• YOUR ASSIGNMENT
Copy out the records in full, word for word, without pictures.

• Front-end code edit data
*** Block opens ***
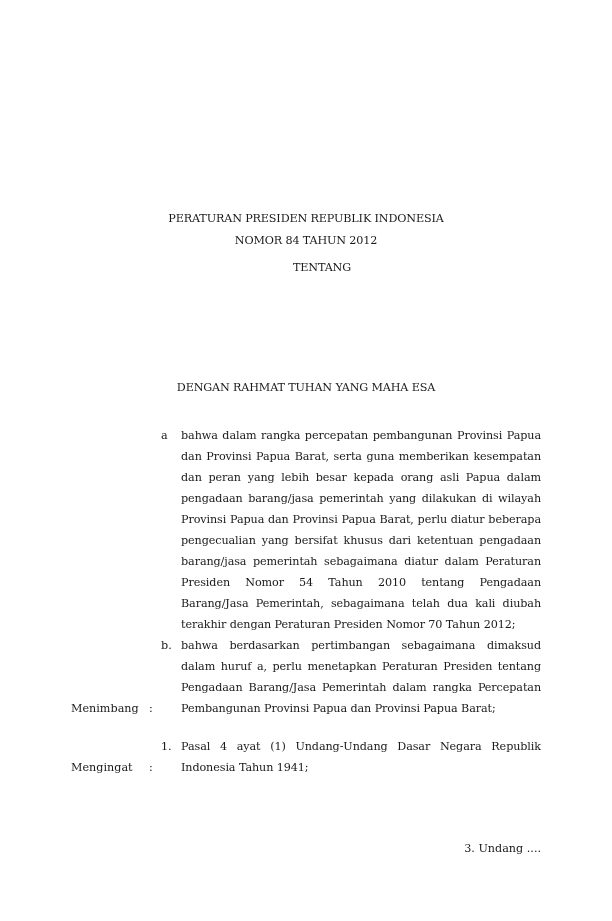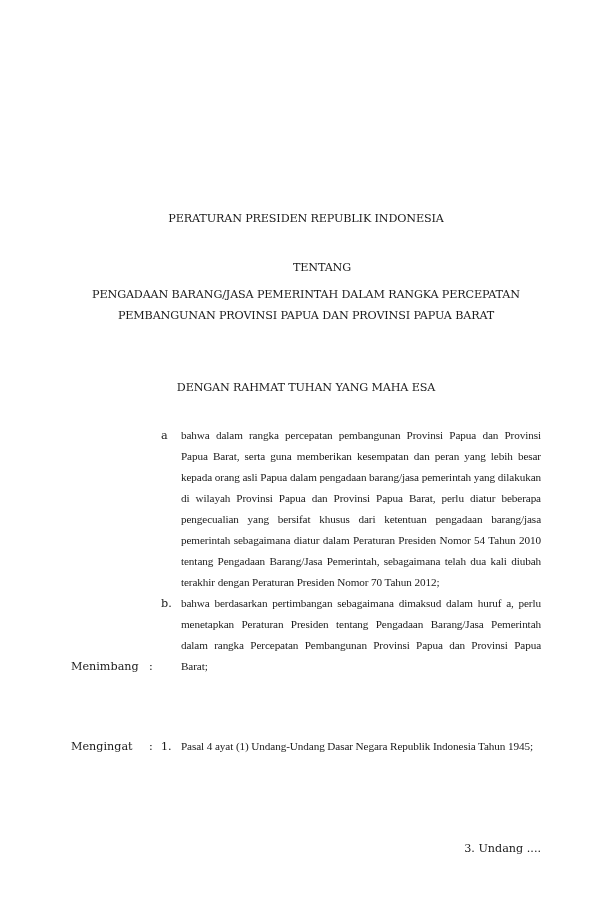"NOMOR 84 TAHUN 2012" div.center-line { html: none -> <div>NOMOR 84 TAHUN 2012</div> }
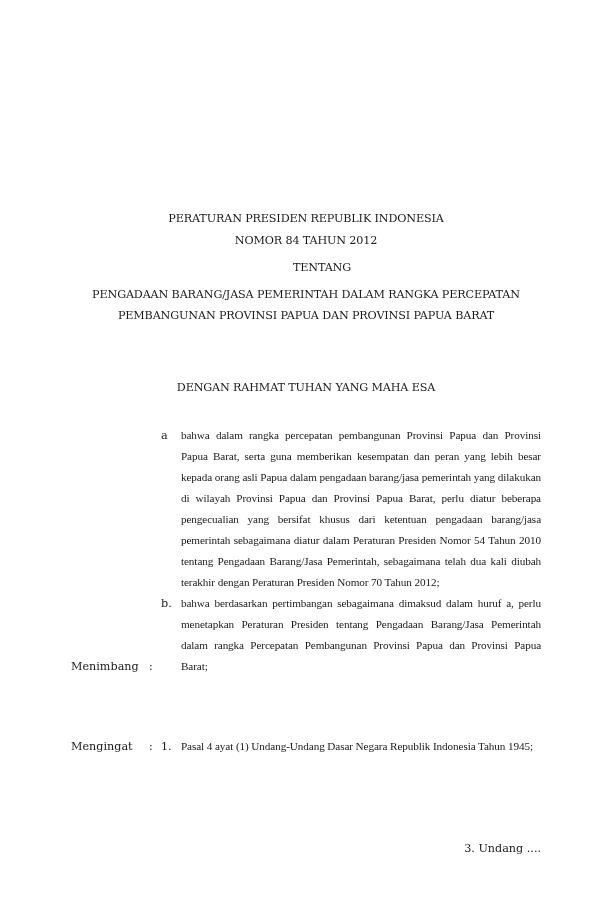"PENGADAAN BARANG/JASA PEMERINTAH DALAM" div.center-line { html: <div>PENGADAAN BARANG/JASA PEMERINTAH DALAM RANGKA PERCEPATAN</div> -> none }
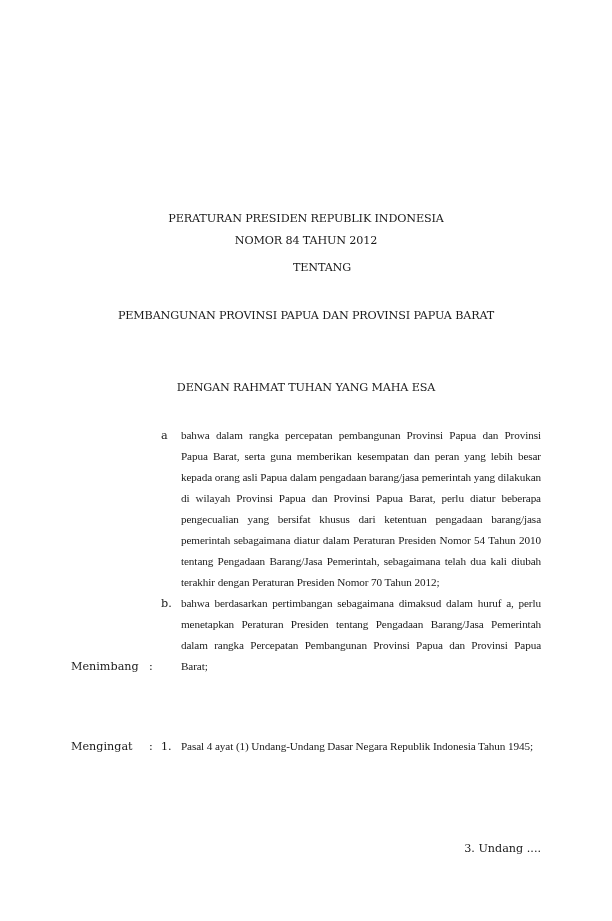"PEMBANGUNAN PROVINSI PAPUA DAN PROVINSI" div.center-line { html: <div>PEMBANGUNAN PROVINSI PAPUA DAN PROVINSI PAPUA BARAT</div> -> none }
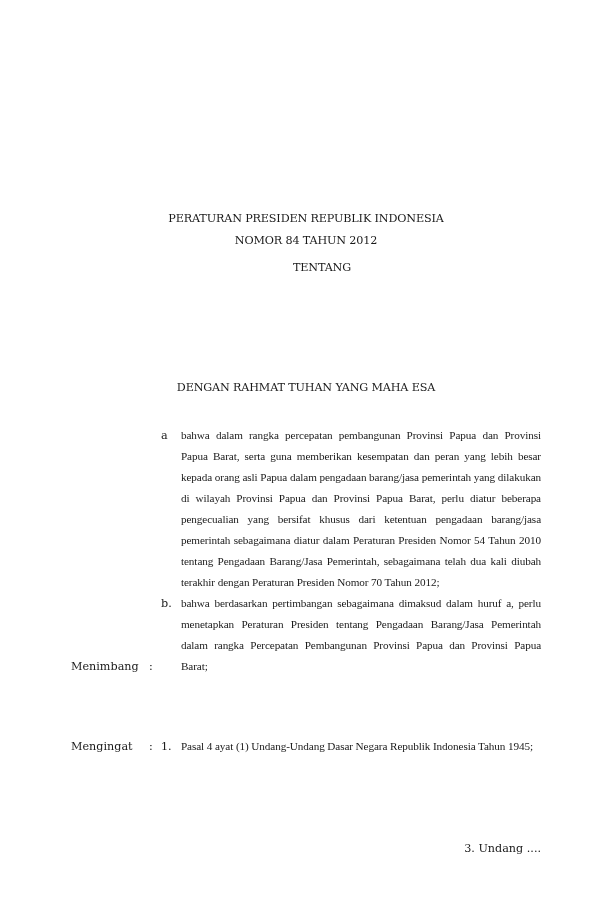"bahwa dalam rangka percepatan" .body-text { font-family: Liberation Serif, serif -> none }
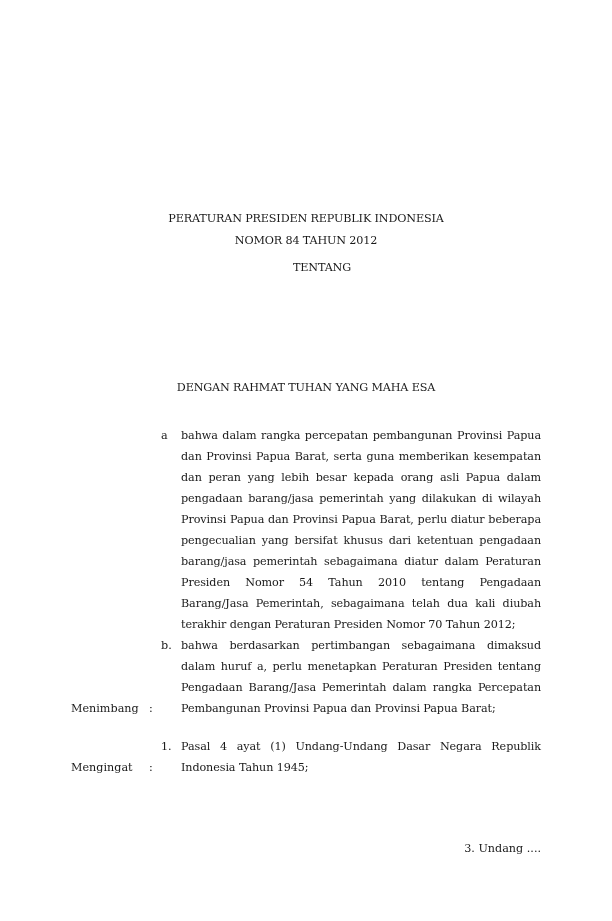"Pasal 4 ayat (1) Undang-Undang" div.body-text { text: 1945 -> 1941 }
*** Block closes ***
• ANSWER TO THIS PROBLEM
"NOMOR 84 TAHUN 2012" div.center-line { html: none -> <div>NOMOR 84 TAHUN 2012</div> }
"PENGADAAN BARANG/JASA PEMERINTAH DALAM" div.center-line { html: <div>PENGADAAN BARANG/JASA PEMERINTAH DALAM RANGKA PERCEPATAN</div> -> none }
"PEMBANGUNAN PROVINSI PAPUA DAN PROVINSI" div.center-line { html: <div>PEMBANGUNAN PROVINSI PAPUA DAN PROVINSI PAPUA BARAT</div> -> none }
"bahwa dalam rangka percepatan" .body-text { font-family: Liberation Serif, serif -> none }
"Pasal 4 ayat (1) Undang-Undang" div.body-text { text: 1945 -> 1941 }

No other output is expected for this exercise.